In one single moment, Penelope had destroyed everything. The haunted look in his eyes when she’d told him it was all a farce…
Her heart had broken along with his. She swore under her breath. Duchess had caused nothing but damage.
No. Penelope had achieved it herself.
She loved Nicholas, yet she had used him and hurt him. She deserved to lose him.
Penelope trudged back out into the street, not to chase him to the castle, but to allow him free will. She turned her leaden feet in the opposite direction.
Gloria’s maid answered her door and allowed Penelope back inside without question. Less than an hour had passed. It felt as though she had spent it in a hell of her own making.
Penelope plodded into the observatory on heavy limbs and stood out of the way of the telescope. She hadn’t come to talk. She just didn’t want to be alone right now. Her home was too full of memory of Nicholas. Back when he thought he loved her.
Gloria was cleaning her telescope with a cotton rag. “I thought you were going to stay in your laboratory for the rest of your life.”
“My life is over,” Penelope said wearily. “Thanks to me.”
Gloria turned from the telescope and squinted in Penelope’s direction. “What are you carrying?”
“Turtledoves.” Penelope clutched them to her chest. “They stand alone but fit together.”
Gloria’s eyes widened. “May I see?”
Penelope forced herself to relinquish the precious figurines.
“These are incredible.” Gloria’s eyes lit with wonder. “What an ingenious way to interlock the two. Where did you buy them? I want a pair, too.”
Of course she would. The only thing Gloria loved more than the stars were mechanical puzzles. When the heavens were too cloudy for sky gazing, she spent long hours with her grand orrery, a mechanical device rotating a model of all eight planets. Gloria claimed she used it to unlock the mysteries in the sky.
Unfortunately, Penelope could offer no puzzle to solve. Everything was devastatingly, humiliatingly clear.
“The doves were a gift from Nicholas.” Right before she’d informed him he was an unwilling participant in a chemistry experiment. She was surprised he hadn’t taken them back and smashed them.

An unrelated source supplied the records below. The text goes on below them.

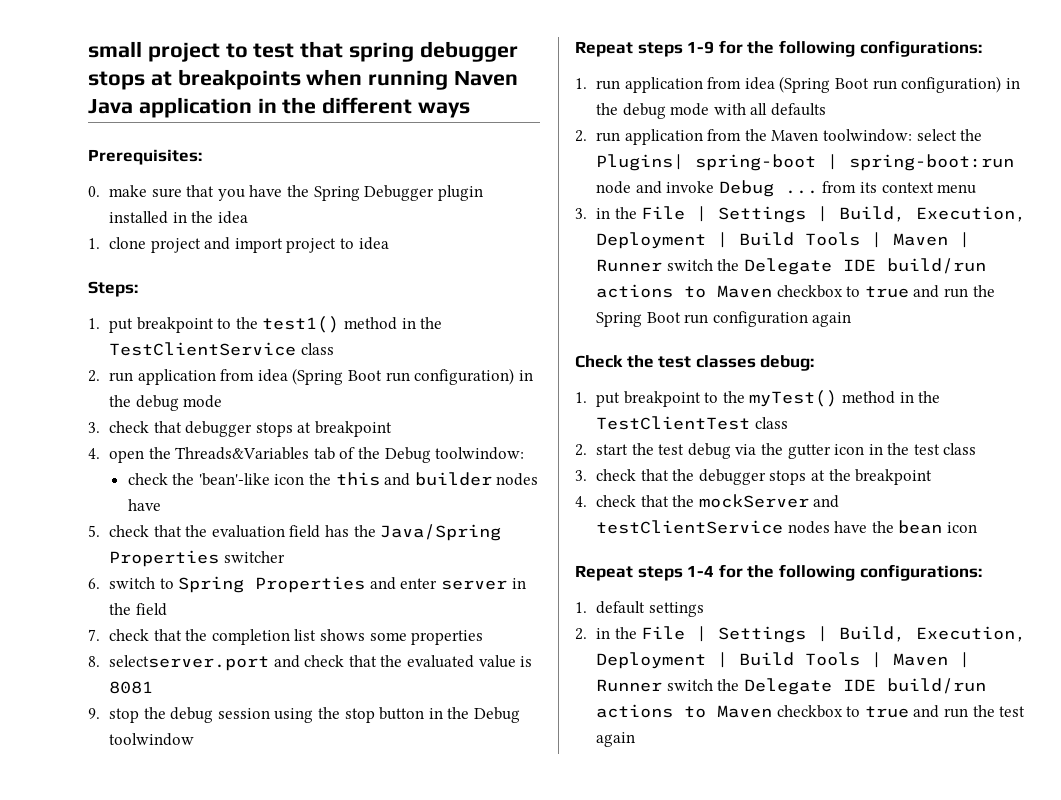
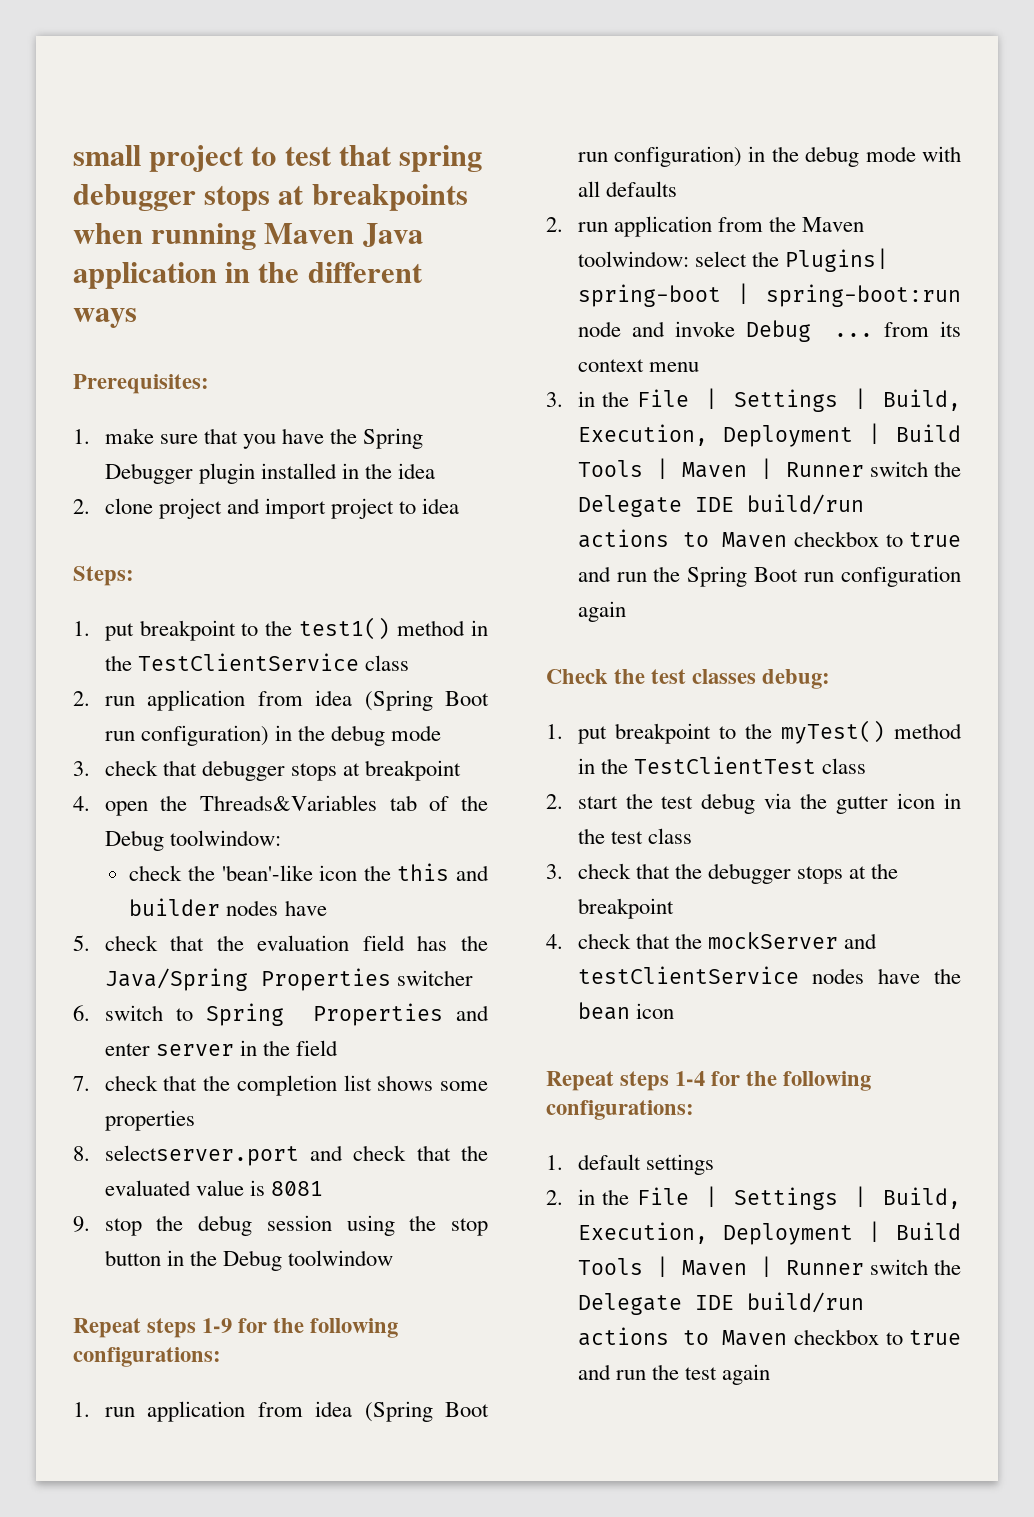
- small project to test that spring debugger stops at breakpoints when running Naven Java application in the different ways
+ small project to test that spring debugger stops at breakpoints when running Maven Java application in the different ways
- 0. make sure that you have the Spring Debugger plugin installed in the idea
+ 1. make sure that you have the Spring Debugger plugin installed in the idea
- 1. clone project and import project to idea
+ 2. clone project and import project to idea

Gloria set down her cleaning rag. “If you still refuse to believe in love because ‘it’s not visible to the naked eye,’ I’d say these doves are indisputably tangible evidence.”
“I made a mistake.” Penelope’s shoulders slumped. “Duchess inflated my confidence, and I used misplaced pride to cause nothing but harm.”

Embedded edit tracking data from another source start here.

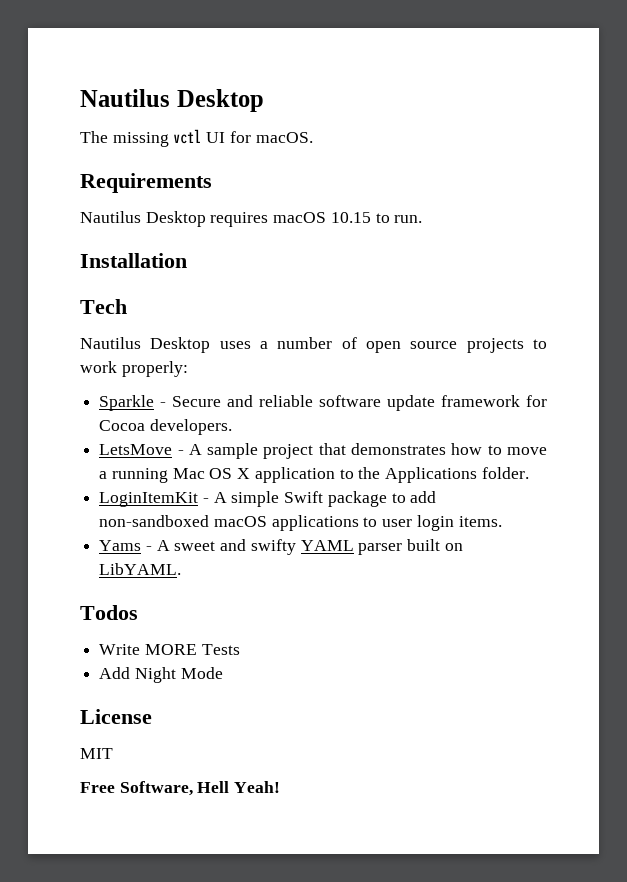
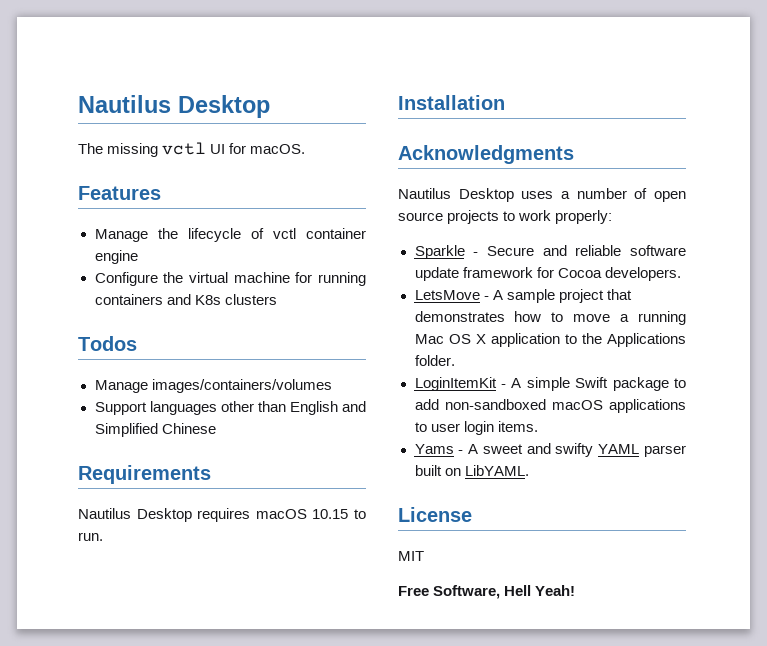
+ Features
+ Manage the lifecycle of vctl container engine
+ Configure the virtual machine for running containers and K8s clusters
+ Todos
+ Manage images/containers/volumes
+ Support languages other than English and Simplified Chinese
- Tech
+ Acknowledgments
- Todos
- Write MORE Tests
- Add Night Mode

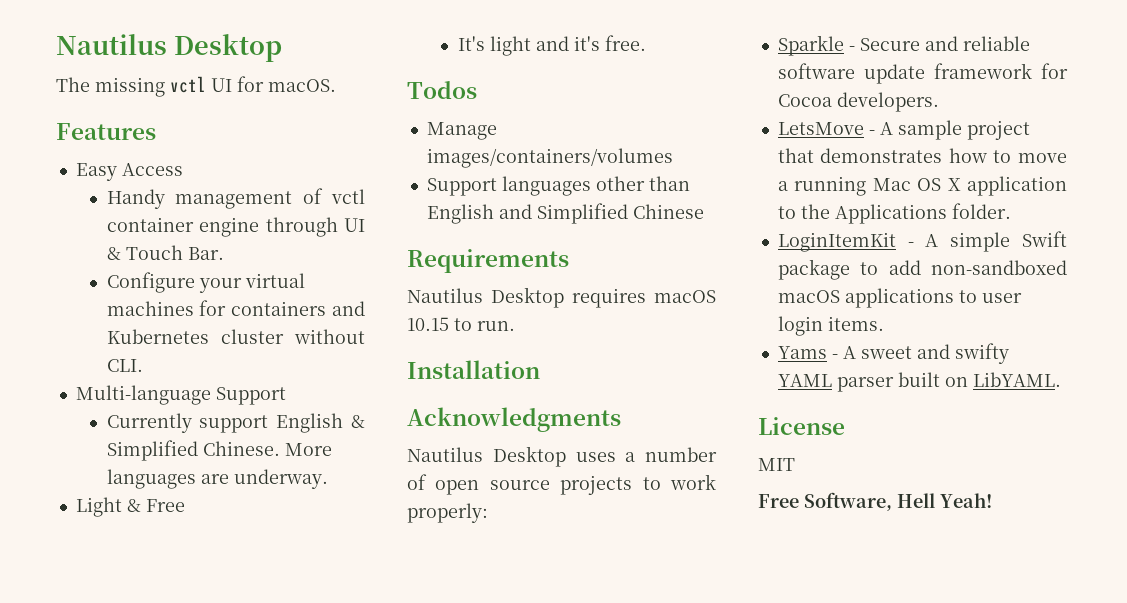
- Manage the lifecycle of vctl container engine
- Configure the virtual machine for running containers and K8s clusters
+ Easy Access
+ Handy management of vctl container engine through UI & Touch Bar.
+ Configure your virtual machines for containers and Kubernetes cluster without CLI.
+ Multi-language Support
+ Currently support English & Simplified Chinese. More languages are underway.
+ Light & Free
+ It's light and it's free.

“‘Misplaced’ is right.” Gloria put a hand on her hip. “Your perfume didn’t help your confidence at all. Your only faith was in chemical compounds, when you should have had it in yourself.”
“I am now incredibly confident in my ability to destroy the best thing that ever happened to me,” Penelope assured her. “I interrupted a declaration of love to tell him it wasn’t real. Now he’s gone.”

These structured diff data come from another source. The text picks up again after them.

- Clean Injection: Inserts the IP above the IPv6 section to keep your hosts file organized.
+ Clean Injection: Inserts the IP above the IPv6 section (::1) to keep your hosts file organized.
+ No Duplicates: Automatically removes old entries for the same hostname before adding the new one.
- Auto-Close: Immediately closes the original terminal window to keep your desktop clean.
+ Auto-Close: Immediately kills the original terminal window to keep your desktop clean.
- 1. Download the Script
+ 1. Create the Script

“Do you remember why you two argued when you first met?” Gloria asked after a moment. “What did you tell me?”
“That Saint Nick was on a mission to stop Duke,” Penelope said with a bitter smile. She’d been so sanctimonious. “That the gallant rake feared confused, hapless women would find themselves leg-shackled to all the wrong men.”
Gloria crossed her arms. “And what did you say to that argument?”
Penelope sighed. “I told him women aren’t hapless. Duke starts the conversation. Women decide where it goes.”
“Listen close,” Gloria said. “Men aren’t hapless either. He chose you. Not your scent. The whole package.”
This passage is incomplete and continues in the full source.